Given the size requirements, it seems that might be prohibitive, but it would make things easier for you:
How to Create a Multi Part Tar File with Linux
For that much data you want a RAID since drives tend to fail if left sitting on the shelf, and they also tend (for different reasons) if they are spinning.
Basically: buy a RAID enclosure, insert drives so it looks like one giant drive, then copy files.
For 24TB you can use eight 4TB drives for a 6+2 RAID-6 setup. Then if any two of the drives fail you can still recover the data.
Out on bail mate?
Why not tape, backup RAID, SAN or some other dedicated backup hardware solution?
24TB is well within the range that a professional solution would be required.
Given a harddisk size of ~1TB, making a single backup to 24 disk isn't a backup; it's throwing data in a garbage can.
More than likely atleast one of those disks will die before it's time.
Slashdot social media options: AIM, ICQ, Yahoo, Jabber and Mobile Text. Why no MySpace?
Evidently, our UNIX founding fathers had similar challenges...
Porn is a renewable resource, there's no need to store so much of it.
multi volume tarJust mount a new usb disk whenever it is full.

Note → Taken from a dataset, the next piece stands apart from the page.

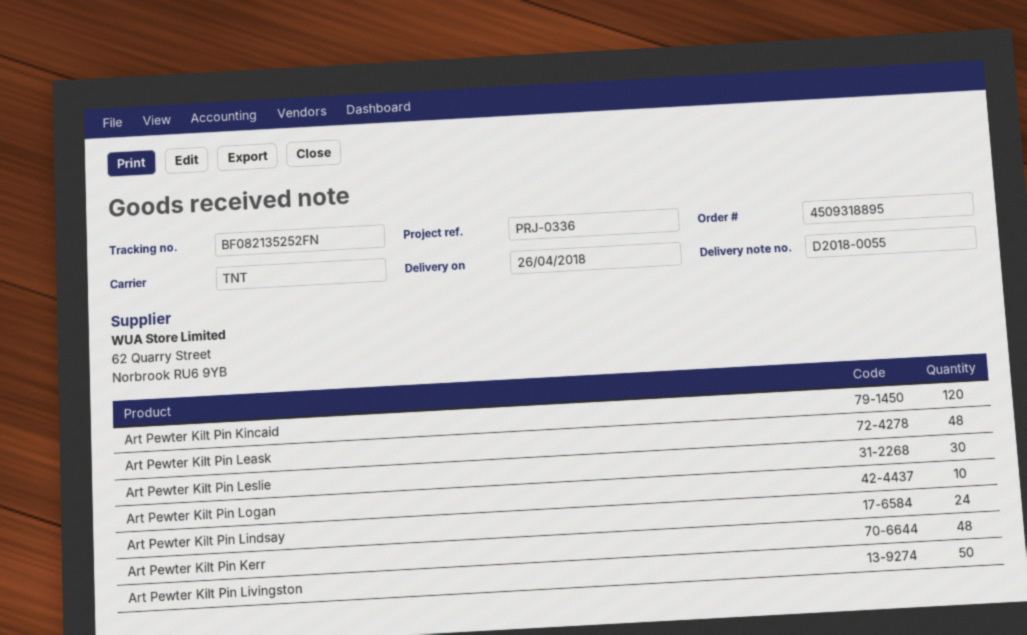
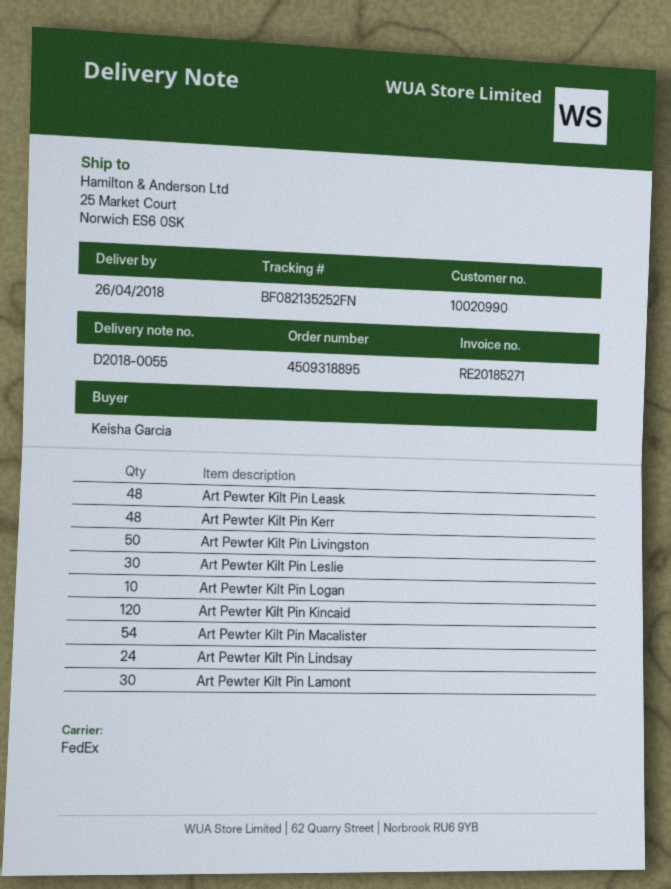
shipping method: TNT -> FedEx
Art Pewter Kilt Pin Macalister: none -> 54
Art Pewter Kilt Pin Lamont: none -> 30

However to have reasonable retrieve rate (going through 24 TB of data will rake some days over USB2), You better split the dataset in multiple smaller sets. That also has the advantage that if one disk chrashes (AND Consumer grade USB disk will chrash!) not your entire dataset is lost.
For that reason (diskfailure), do not use some linux spanning disk feature. File systems are lost when one of the disks they write on are lost. Unless you use a feature that can handle lost disks (Raid/ Zraid)
And last but not least: Test your backup. I have seen myself cheap USB interfaces failing to write the data to disk without a good error messages. All looks ok until you retreive the data and some files are corrupted.
If the OP's porn collection can be logically broken up at some level, eg:
then the backup software could create one job for each directory, and multiple USB disks could be attached at once giving increased throughput. USB3 also increases speed to the point where the 7200RPM disk itself will become the bottleneck.
So at 100MB/second per disk write speed with 4 disks going at once (assuming the source disks are capable of this supplying this volume of data and there are no other throughput limitations), you could do it in 16 hours, or 24 hours with more realistic margins.
If it turns out that the source data is not porn (unlikely) and is highly compressible, then it could be done in far less time.
Bacula can do all of this.
Agreed. Best thing I ever did was get a computer case with a SATA sled bay, like one of these. It won't help with breaking up the files, but a plain SATA connection will be many times faster and many times cheaper than getting external USB drives (because you don't have to keep paying for external case + power supply). After you copy it over, you just store the bare drives in a nice safe place.
This assumes it's a one-time or rare thing. If you do want access or the backup process is a regular thing, then an NAS or RAID setup is probably more convenient so that you don't have to keep swapping drives in and out.
Yes, Bacula is the only real solution out there that isn't going to cost you an arm and a leg, and that allows you to switch easily between any backup medium.
Except for good old tar, which is present on all systems.
Most people are probably not aware that tar has the ability to create split tar archives. Add the following options to tar: ... where myscript.sh echoes out the name to use for the next tar file in the series. It can be as easy as a for loop checking where the tar file already exists and returning the next hooked up volume where it doesn't.
-L <max-size-in-k-per-tarfile> -M myscript.sh
Or it could even unmount the current volume and automount the next volume for you. Or display a dialogue telling you to replace the drive.
One advantage is that you can easily extract from just one of the tar files; you don't need all of them or the first-and-last like with most backup systems. Each tar file is a valid one, and at most you need two tar files to extract any file, and most of them just one.
Tar multivolume can, of course, be combined with tar's built in compression.
Bacula went on to be Enterprise grade software.
No. It's slower. Informative, my ass.